About

James Hilton, vice provost for academic innovation, oversees three units that, collectively, help shape the future of higher education in data-informed ways by seeding experiments around curricular innovation; evolving the development and use of educational technology to differentiate and enhance residential and online education; providing professional development focused on learning and teaching practices to the campus teaching community; and providing access to innovative learning spaces and creative technologies.

Leadership Team

James Hilton, Vice Provost for Academic Innovation
Gwen Brown, Executive Assistant
James DeVaney, Associate Vice Provost for Academic Innovation and Founding Executive Director for the Center for Academic Innovation

Organization Chart
Note: staffing changes will not be reflected in the SPG-hosted org chart as quickly as in the lists above and below.

Center for Academic Innovation

CAI Website

James DeVaney, Associate Vice Provost for Academic Innovation and Founding Executive Director for the Center for Academic Innovation

The Center for Academic Innovation (CAI) is where creativity, excellence, and the University of Michigan’s aspirations for societal impact combine to reimagine the future of higher education.
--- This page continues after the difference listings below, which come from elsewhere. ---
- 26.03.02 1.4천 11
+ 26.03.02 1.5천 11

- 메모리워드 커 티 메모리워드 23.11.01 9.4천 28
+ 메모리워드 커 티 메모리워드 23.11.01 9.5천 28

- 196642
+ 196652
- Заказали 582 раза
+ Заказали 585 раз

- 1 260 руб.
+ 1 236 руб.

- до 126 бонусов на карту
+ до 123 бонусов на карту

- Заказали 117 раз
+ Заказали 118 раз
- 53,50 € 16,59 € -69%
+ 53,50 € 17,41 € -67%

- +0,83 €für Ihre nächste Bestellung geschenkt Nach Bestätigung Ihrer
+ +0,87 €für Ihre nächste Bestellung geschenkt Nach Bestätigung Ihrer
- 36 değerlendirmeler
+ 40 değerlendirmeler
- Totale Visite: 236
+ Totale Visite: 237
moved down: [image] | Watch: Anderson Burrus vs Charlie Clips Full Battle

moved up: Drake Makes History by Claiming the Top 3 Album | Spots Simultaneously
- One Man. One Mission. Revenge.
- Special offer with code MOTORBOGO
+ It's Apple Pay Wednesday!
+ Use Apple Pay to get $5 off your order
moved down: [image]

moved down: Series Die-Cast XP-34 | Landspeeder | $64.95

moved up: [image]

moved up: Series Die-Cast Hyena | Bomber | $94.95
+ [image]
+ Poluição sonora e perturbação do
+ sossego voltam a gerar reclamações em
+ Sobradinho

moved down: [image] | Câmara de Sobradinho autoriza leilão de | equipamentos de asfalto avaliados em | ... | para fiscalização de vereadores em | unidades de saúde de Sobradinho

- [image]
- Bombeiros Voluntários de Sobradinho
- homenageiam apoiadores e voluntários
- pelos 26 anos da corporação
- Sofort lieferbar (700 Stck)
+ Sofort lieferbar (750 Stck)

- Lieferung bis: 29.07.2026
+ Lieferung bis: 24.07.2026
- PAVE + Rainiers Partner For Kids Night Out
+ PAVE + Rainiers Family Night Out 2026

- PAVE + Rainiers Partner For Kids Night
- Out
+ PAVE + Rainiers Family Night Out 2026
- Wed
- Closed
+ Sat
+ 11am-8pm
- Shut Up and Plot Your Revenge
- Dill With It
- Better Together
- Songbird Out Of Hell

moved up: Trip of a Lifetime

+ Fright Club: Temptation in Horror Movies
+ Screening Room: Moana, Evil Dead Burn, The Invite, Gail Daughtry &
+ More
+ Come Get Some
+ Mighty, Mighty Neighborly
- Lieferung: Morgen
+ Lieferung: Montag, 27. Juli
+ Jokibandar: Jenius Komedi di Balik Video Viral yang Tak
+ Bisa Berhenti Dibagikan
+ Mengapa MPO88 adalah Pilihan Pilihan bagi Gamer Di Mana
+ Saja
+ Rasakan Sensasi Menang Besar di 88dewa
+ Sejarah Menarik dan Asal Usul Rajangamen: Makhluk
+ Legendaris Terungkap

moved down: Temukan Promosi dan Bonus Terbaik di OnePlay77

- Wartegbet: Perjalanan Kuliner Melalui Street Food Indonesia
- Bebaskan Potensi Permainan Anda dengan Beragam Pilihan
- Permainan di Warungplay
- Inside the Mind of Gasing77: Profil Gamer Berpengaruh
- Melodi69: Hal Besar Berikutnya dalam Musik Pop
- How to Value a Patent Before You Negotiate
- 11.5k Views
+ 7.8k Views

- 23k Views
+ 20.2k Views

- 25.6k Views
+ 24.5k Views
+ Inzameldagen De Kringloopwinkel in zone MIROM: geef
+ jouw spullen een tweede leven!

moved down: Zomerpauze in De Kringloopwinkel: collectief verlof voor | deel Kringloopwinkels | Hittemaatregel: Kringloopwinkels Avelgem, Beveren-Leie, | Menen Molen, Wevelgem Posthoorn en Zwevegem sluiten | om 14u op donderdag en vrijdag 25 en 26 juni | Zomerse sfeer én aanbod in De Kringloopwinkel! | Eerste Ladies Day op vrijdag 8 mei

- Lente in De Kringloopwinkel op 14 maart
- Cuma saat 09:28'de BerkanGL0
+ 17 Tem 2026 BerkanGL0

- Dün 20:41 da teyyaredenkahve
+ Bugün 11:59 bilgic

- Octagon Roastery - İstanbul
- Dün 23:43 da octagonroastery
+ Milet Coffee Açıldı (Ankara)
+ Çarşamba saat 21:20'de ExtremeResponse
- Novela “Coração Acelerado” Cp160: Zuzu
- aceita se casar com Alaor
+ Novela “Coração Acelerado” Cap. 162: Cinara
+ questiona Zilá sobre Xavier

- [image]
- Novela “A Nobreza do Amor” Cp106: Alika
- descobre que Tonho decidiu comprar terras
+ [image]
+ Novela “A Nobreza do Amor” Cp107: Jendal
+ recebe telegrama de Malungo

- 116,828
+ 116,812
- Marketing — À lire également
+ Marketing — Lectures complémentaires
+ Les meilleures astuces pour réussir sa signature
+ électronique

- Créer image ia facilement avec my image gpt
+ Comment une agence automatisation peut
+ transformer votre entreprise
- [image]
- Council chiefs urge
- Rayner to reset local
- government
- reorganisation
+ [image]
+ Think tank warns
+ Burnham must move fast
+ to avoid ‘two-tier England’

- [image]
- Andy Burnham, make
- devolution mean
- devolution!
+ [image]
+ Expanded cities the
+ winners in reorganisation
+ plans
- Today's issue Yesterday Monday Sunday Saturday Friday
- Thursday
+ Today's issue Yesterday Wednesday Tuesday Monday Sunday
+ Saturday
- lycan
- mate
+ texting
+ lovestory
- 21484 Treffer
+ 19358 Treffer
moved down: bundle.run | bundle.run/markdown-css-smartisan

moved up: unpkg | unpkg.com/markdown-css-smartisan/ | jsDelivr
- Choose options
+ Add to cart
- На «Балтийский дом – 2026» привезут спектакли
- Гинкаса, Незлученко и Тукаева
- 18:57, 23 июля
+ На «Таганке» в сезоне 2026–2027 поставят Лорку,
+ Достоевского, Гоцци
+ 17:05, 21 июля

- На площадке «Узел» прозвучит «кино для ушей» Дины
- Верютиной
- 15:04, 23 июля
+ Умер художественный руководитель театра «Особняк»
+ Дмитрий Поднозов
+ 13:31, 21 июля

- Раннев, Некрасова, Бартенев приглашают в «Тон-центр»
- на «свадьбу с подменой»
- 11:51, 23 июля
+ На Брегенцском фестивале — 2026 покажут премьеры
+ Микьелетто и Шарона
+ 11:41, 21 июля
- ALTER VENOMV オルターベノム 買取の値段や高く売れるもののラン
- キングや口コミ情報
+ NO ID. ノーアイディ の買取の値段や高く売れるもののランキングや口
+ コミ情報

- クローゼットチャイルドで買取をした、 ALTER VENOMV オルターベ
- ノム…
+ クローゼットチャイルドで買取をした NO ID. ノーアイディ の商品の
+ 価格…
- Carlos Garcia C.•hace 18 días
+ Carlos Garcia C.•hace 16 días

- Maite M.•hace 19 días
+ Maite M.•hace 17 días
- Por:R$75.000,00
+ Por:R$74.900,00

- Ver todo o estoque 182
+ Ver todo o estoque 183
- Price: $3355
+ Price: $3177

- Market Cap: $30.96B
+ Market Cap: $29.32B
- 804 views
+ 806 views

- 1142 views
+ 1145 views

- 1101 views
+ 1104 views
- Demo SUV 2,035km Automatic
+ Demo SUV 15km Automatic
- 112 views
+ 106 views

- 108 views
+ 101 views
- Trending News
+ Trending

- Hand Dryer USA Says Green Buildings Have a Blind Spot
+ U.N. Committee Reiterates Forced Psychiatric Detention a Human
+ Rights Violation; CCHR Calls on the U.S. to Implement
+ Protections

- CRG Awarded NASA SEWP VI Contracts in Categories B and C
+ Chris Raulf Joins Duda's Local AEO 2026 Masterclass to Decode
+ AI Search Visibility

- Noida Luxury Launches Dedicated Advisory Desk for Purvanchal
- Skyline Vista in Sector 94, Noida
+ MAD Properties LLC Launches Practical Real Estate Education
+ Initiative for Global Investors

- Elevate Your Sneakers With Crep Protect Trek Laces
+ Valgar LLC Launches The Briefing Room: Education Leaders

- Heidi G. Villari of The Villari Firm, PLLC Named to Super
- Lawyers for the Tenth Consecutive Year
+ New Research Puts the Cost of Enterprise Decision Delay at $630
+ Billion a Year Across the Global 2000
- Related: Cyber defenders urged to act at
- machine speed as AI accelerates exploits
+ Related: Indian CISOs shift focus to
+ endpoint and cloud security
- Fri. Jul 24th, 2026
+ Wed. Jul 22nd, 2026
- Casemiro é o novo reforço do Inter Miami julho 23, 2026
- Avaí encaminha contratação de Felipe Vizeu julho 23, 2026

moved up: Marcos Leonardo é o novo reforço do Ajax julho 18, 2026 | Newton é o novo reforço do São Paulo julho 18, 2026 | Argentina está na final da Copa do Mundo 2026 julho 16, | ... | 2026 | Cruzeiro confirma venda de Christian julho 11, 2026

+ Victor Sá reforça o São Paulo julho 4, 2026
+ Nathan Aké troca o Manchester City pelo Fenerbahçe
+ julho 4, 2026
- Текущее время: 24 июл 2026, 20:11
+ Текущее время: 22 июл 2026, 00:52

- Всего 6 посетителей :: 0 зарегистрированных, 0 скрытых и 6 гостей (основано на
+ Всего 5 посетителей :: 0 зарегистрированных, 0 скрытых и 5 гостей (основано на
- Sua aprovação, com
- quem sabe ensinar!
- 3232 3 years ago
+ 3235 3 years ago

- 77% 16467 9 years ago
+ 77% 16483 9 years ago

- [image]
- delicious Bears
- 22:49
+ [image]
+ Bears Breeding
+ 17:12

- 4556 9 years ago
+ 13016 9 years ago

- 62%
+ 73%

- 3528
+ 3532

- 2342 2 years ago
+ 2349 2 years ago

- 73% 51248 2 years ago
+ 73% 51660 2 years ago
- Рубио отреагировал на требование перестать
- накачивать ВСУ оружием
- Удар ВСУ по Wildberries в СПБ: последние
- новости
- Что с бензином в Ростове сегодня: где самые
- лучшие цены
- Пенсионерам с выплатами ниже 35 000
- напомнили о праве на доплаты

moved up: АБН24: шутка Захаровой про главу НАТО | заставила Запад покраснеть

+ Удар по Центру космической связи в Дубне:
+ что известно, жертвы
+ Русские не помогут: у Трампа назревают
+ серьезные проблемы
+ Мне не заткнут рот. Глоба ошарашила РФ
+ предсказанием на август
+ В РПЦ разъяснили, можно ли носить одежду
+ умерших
CAI acts as a hub for innovation on campus, partnering with the U-M community to explore new modalities of learning and leverage the power of novel educational technology and translational research in service of strengthening the quality of a Michigan education and enhancing our impact on society. The Center positions U-M for a blended future and as a global leader in academic innovation to create and inspire change in higher education and to reinforce an engaged and informed society.

CAI leverages U-M’s unique combination of scale, disciplinary breadth of excellence, and commitment to public purpose to: expand access to a Michigan education; create a more diverse global learning population; create tools to enable student success; support and scale innovative teaching. CAI builds internal capacities, expertise, campus networks, and purposeful partnerships that enable learner-centered innovation across the institution and throughout the higher education ecosystem.

Center for Research on Learning and Teaching

CRLT Website

Matt Kaplan, Executive Director

The Center for Research on Learning and Teaching (CRLT) is dedicated to the support and advancement of evidence-based learning and teaching practices and the professional development of all members of the campus teaching community. CRLT partners with faculty, graduate students, postdocs, and academic leaders to develop and sustain a university culture that values and rewards teaching, respects and supports individual differences among learners, and creates equitable learning environments in which diverse students and instructors can excel. CRLT carries out this mission through orientations, workshops, consultations, and learning communities for instructors; collaborations with departments, schools, and colleges; grants for innovations in teaching and learning; and the dissemination and pursuit of research. CRLT’s areas of expertise include equity-focused teaching, course design and curriculum development, evaluation and program assessment, incorporation of technology tools for teaching, and the use of applied theatre to address climate issues in classrooms and departments.

The James and Anne Duderstadt Center

Duderstadt Center Website

Kati Bauer, Chief Operating Officer

The Duderstadt Center is a unique learning facility, created to support engaged and collaborative learning supported by advanced technologies. The Digital Media Commons (DMC) has responsibility for the overall operations of the Duderstadt Center (DC). Its role is stewardship, helping to coordinate the services provided by multiple partner organizations (including units from the College of Engineering; the Alliance for the Arts in Research Universities; the Art, Architecture, and Engineering Library; the Millennium Project; the campus XR Initiative; and the Mujo Cafe) and seeing that the Duderstadt Center’s resources reflect the priorities of the DC’s Executive Committee for serving the academic community.

The DMC staff also provide specialist expertise to support the technologies, spaces, and curricular programs of the advanced digital media resources and studios in the DC.